§ **INSTRUCTIONS FOR THE TASK**
Among the entries below, how many lines contain the string "deve"? Reply with that number alone.

↓

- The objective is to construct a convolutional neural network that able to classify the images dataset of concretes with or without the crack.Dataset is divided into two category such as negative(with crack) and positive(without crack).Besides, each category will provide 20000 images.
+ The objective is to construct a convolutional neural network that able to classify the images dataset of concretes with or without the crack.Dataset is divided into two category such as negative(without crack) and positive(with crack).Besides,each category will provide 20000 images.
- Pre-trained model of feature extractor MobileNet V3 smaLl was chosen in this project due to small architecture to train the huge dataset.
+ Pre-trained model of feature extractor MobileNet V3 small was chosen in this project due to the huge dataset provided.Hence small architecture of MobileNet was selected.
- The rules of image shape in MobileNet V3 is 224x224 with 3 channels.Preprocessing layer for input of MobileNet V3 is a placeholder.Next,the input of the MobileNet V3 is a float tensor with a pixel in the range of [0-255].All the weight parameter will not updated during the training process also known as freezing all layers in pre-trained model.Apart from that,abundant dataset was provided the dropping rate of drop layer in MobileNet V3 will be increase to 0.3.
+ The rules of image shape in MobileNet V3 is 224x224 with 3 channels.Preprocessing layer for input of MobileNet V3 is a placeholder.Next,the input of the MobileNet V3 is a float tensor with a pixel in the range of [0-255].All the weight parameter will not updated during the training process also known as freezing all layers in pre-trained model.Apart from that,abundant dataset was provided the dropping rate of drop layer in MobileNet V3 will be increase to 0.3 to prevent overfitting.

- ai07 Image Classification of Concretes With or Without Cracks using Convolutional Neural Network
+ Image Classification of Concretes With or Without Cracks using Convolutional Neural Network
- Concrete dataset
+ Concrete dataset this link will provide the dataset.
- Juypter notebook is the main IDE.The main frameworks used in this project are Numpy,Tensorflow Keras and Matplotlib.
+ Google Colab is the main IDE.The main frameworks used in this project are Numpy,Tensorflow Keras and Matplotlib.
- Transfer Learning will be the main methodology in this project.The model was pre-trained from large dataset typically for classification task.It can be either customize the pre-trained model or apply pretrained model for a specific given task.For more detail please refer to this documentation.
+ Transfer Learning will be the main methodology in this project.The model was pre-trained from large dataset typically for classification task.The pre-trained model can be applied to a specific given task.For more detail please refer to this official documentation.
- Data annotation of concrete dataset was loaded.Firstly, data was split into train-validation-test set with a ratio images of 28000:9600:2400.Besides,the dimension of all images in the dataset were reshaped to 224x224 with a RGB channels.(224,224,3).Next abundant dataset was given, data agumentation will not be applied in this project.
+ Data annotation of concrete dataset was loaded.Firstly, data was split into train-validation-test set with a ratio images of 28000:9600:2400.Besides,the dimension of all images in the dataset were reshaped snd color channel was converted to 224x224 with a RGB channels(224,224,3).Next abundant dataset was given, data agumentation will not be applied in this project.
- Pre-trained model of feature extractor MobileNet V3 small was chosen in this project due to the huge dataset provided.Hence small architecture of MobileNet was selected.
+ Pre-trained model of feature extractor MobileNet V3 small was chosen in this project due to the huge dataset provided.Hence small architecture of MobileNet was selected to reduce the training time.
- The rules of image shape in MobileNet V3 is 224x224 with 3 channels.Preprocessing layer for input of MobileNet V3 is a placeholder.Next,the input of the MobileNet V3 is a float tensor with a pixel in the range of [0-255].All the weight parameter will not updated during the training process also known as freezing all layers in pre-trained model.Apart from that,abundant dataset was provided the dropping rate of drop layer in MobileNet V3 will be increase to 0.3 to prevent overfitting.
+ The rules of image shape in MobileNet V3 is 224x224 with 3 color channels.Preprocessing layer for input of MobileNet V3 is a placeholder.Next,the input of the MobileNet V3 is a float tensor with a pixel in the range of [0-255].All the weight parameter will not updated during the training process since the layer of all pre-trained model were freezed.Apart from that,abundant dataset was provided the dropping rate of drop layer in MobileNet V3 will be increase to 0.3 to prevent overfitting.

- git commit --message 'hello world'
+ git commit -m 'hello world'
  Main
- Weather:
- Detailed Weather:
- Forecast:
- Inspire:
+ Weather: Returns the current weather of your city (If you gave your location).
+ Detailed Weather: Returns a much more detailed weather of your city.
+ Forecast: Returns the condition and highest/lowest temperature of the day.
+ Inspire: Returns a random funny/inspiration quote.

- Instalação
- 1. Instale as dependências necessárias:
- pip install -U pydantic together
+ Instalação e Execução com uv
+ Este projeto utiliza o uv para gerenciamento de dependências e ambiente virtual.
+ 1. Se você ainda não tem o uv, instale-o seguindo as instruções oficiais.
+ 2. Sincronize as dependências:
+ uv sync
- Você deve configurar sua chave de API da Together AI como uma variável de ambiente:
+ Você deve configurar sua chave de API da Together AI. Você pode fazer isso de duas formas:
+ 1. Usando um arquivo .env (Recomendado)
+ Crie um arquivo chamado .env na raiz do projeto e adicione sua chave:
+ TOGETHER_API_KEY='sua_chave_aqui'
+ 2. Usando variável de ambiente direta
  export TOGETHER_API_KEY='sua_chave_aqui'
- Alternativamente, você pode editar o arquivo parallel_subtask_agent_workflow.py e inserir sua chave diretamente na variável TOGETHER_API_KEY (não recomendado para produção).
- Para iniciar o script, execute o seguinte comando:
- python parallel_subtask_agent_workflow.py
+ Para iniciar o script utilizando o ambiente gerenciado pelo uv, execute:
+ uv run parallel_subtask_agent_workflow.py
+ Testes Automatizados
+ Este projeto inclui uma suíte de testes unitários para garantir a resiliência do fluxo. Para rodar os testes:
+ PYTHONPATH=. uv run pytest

↑

§ **RESPONSE TO THE EXERCISE**
2